Arafat fu idolatrato quando , inconcludente, tornò in patria dopo i tentativi di accordo fatti a Camp David, al termine della presidenza Clinton.
Barak aveva rifiutato l'idea di concedere il diritto al ritorno per i discendenti dei palestinesi che dal 1948 erano scappati.
Per costoro non vale lo scambio di terra-pace.
La terra islamica non è trattabile. (Anche Bin Laden ragiona così, quando ricorda che la Spagna fu musulmana).
Se i laici europei non entrano in questo universo mentale non saranno mai in grado di elaborare progetti e soluzioni per quell'area.
Sadat , che accettò qul principio, fu ucciso proprio dai Fratelli Musulmani egiziani, lo stesso gruppo da cui nacque Hamas.

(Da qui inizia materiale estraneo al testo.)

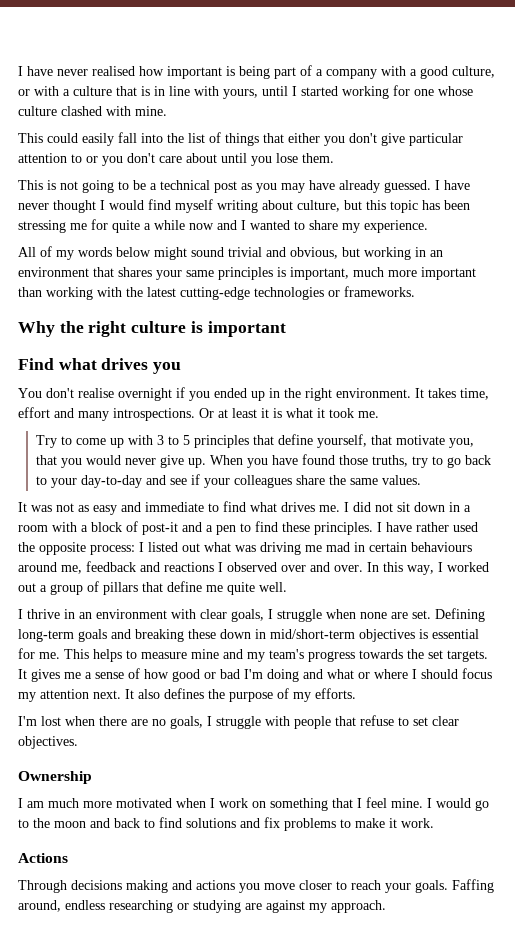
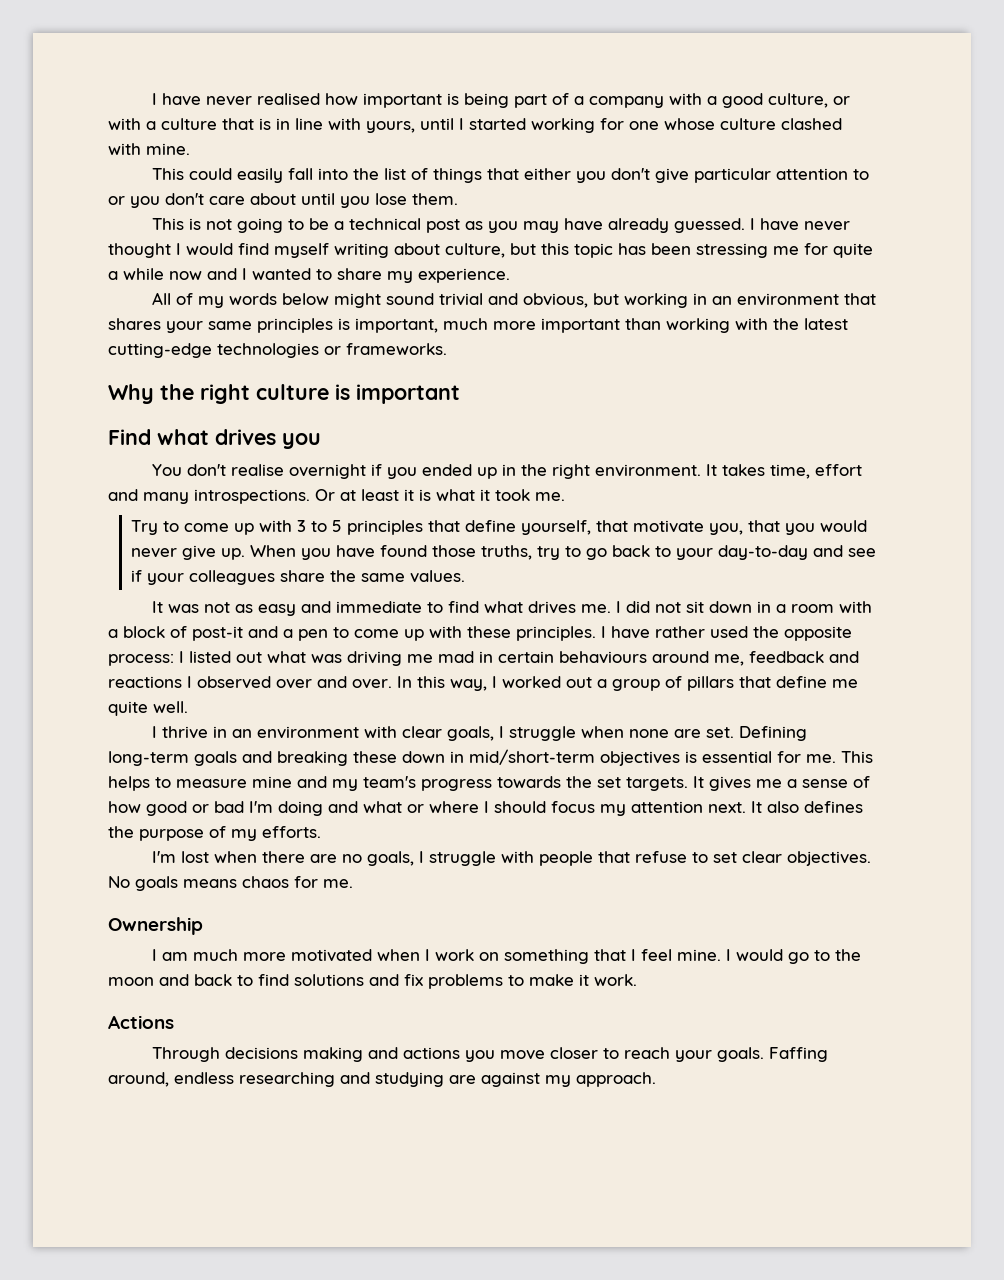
[255,521,278,532] find -> [354,626,462,641] come up with
(78, 742) none -> [108,876,353,891] No goals means chaos for me.
[177,903,189,910] or -> [340,1072,370,1084] and

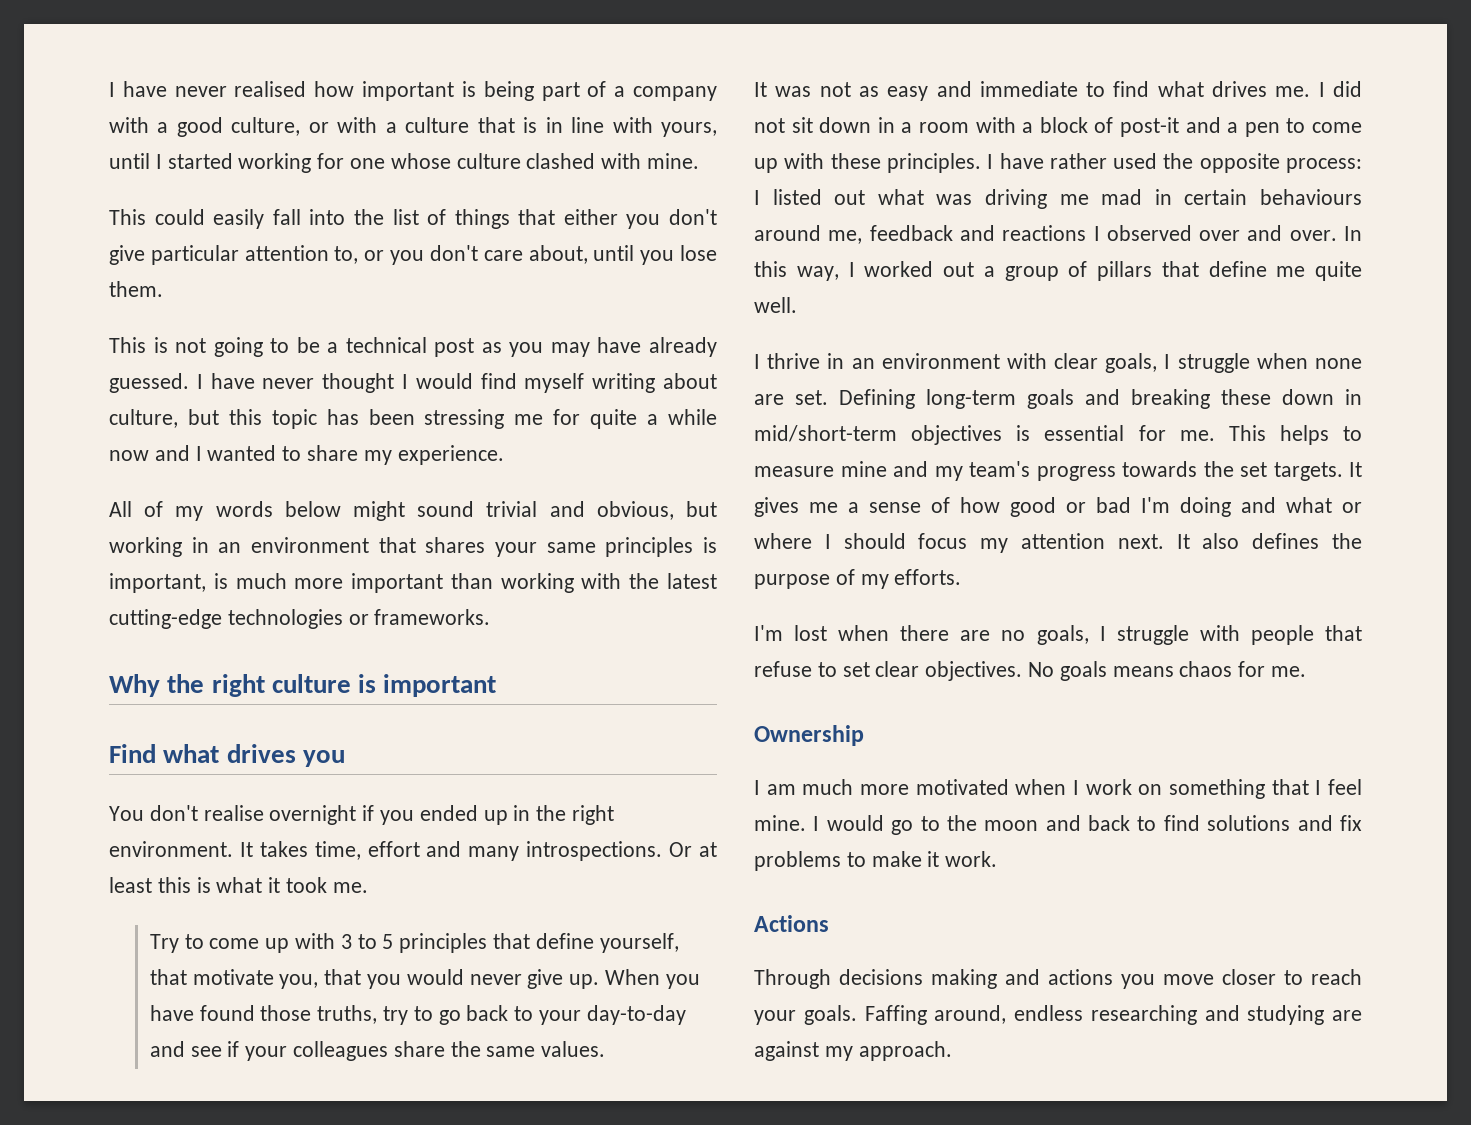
[853,169,870,180] to -> [334,246,359,264] to,
[250,193,296,205] about -> [528,245,588,264] about,
(438, 325) none -> [213,573,228,589] is
[404,489,414,501] it -> [157,877,191,893] this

Fare dunque ulteriori pressioni su Israele per altre concessioni, non porterà Hamas a trattare o a accontentarsi.

La scelta di giocare la carta Bargouti mi pare buona, ma non è garantito unsito finale favorevole. Hamas potrebbe assassinarlo come fece con Sadat.

Forse in Europa , volendo guardare solo alla distruzione e ai lutti di Gaza, non hanno ben capito chi sia Hamas.
Bye
Giulio - Milano - Mail - giovedi 12 marzo 2009 13.31
Sono molto pessimista sulla pace in medio oriente. Soprattutto se continuerà questa tendenza al radicalismo nel mondo arabo.Credo che solamente il dialogo possa invertire certe tendenze. Purtroppo, però, dieci anni di Bush alla presidenza degli Usa hanno prodotto solamente una situazione di disillusione, se non peggio, negli animi di mezzo mondo.
Francesco Mangascià - Assisi Italia - Mail Web Site - mercoledi 11 marzo 2009 18.1
Con la liberazione di Barghouti,Netanyahu, metterebbe a dura prova la sua vittoria. Israele magari potrebbe essere sarebbe aiutata a fare un operazione che portasse ala liberazione di Shalit, per far mantenere consenso al Lukud, ma poi? nasceerbbe un governo col Kadima e Liebrmann out? E a che prò, per far contenti gli intellettuali? il Kadima alla prima occasione farebbe cadere il governo;forse 'qualcuno' potrebbe garantire il buon esito per un annientamento di tutte le centrali nucleari iraniene ma ciò come averrebbe anticipatamente o posticipatamente? La strada x la Pace a ancora assai lunga, poiché gli ostacoli, SPECIE QUELLI IRANIANI, non sono facili da rimuovere.